NRA Attendance Figures for Nashville 2015

NRAAM_Nashville

As is our tradition, we try to be the blog to turn to in order to get the very important NRA Annual Meeting attendance figures. But because Nashville is so close to the fly/drive line, and we chose to drive, we had to skip the NRA Board meeting this year where they announced the figures. Fortunately we managed to get someone who would be attending the meeting to send us the figures.

We place Nashville up there with Houston as a convention city, and the attendance numbers reflect that. There were 78,865 attendees at this year’s meeting! How’s that compare to previous years?
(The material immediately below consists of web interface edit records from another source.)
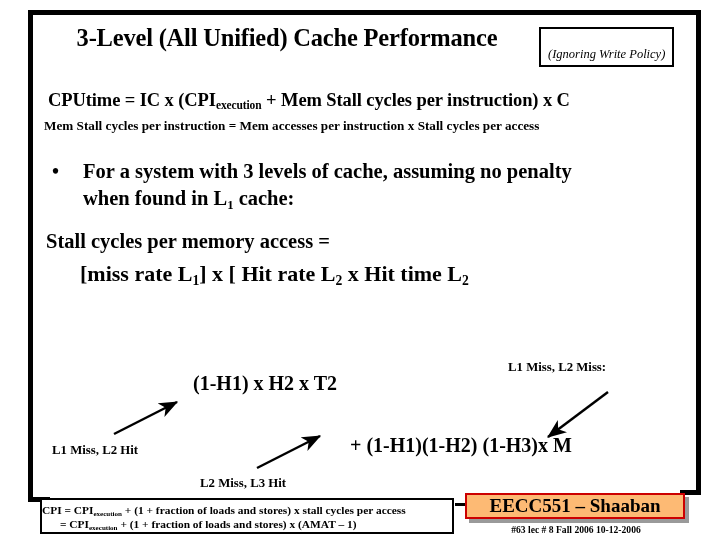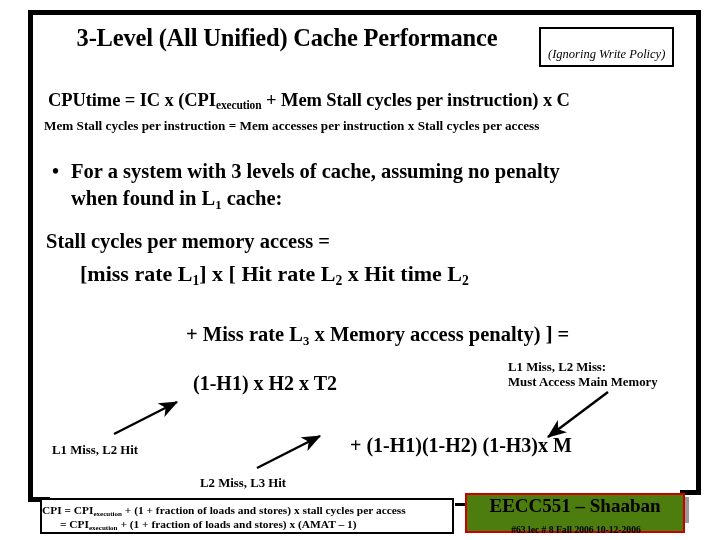"For a system with 3" .bullet-text { margin-left: 19px -> 31px }
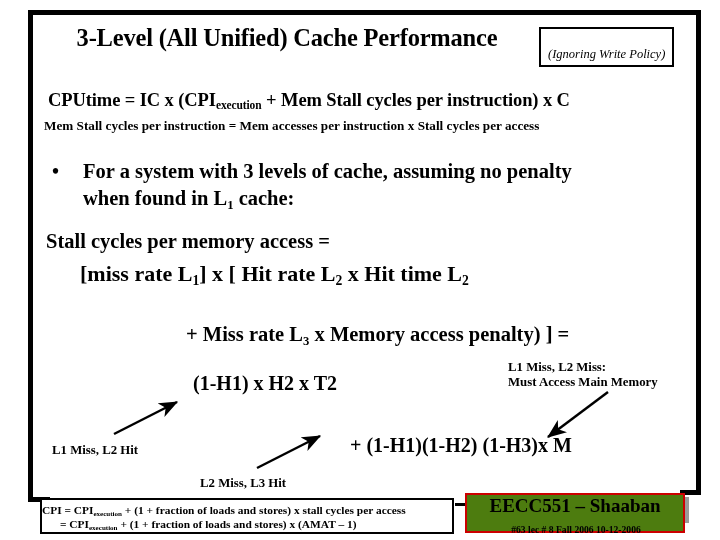"+ Miss rate L3 x" div.line { html: <div><span>+ Miss rate L</span><sub>3</sub><span> x Memory access penalty) ] =</span></div> -> none }
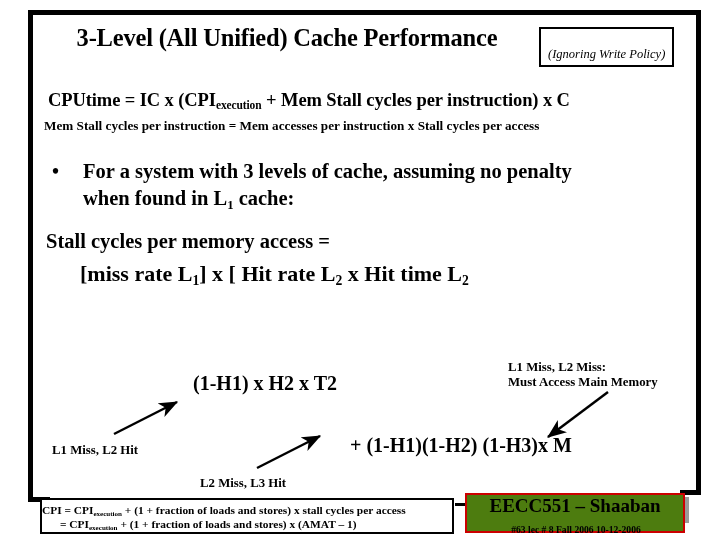"Must Access Main Memory" span { html: <span>Must Access Main Memory</span> -> none }
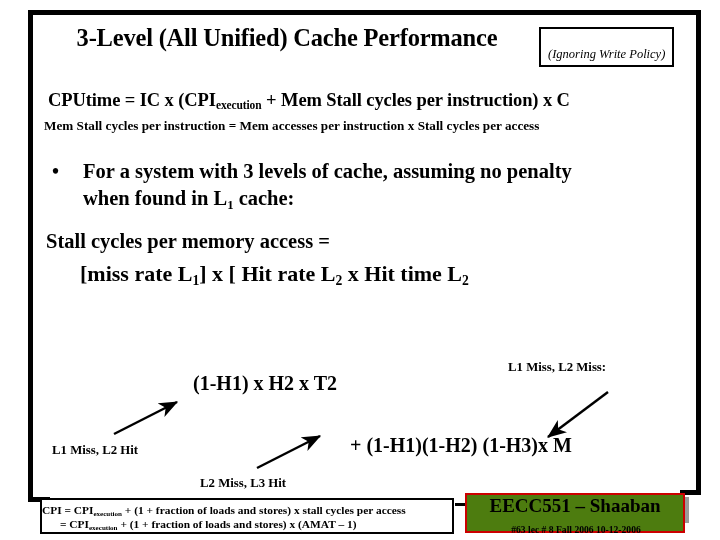"EECC551 – Shaaban" .foot-box { background: #4d7c0f -> #fdba74; height: 40px -> 26px }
The record is still Houston, Texas in 2013, with a total attendance of 86,228. That was the meeting right after Sandy Hook, when the blame and shame machine was running full tilt against the American gun owner. Last year’s figure in Indianapolis was 75,267. Nashville this year was the second highest attendance figure in NRA’s history.

You can see from Bitter’s graphic last year, the meeting continues to climb along roughly the same slope, with post-Sandy-Hook Houston being a statistical outlier. I find this funny because that’s kind of how things have worked with traffic for this blog, with 2013 being an usually high year for traffic, and then returning to historical norms.

One thing I want to mention, because we ran into some friendly bloggers and media on the issue: be sure if you attend with media credentials to also register as an attendee. Media creds don’t count for attendance figures, and there was one meeting (I think Pittsburgh in 2011) where we came within a few hundred persons from the previous record.

3 thoughts on “NRA Attendance Figures for Nashville 2015”

  1. While I’m sure the NRA figures are accurate, it felt like more people attended last year in Indy. Either the Music City Center was larger (which I don’t think it was) or I just wasn’t on the floor when it was crowded.

    BTW do you know who got elected as the 76th Director?

    1. Sean Maloney, according to what we heard one evening. It wasn’t the official announcement, but credible.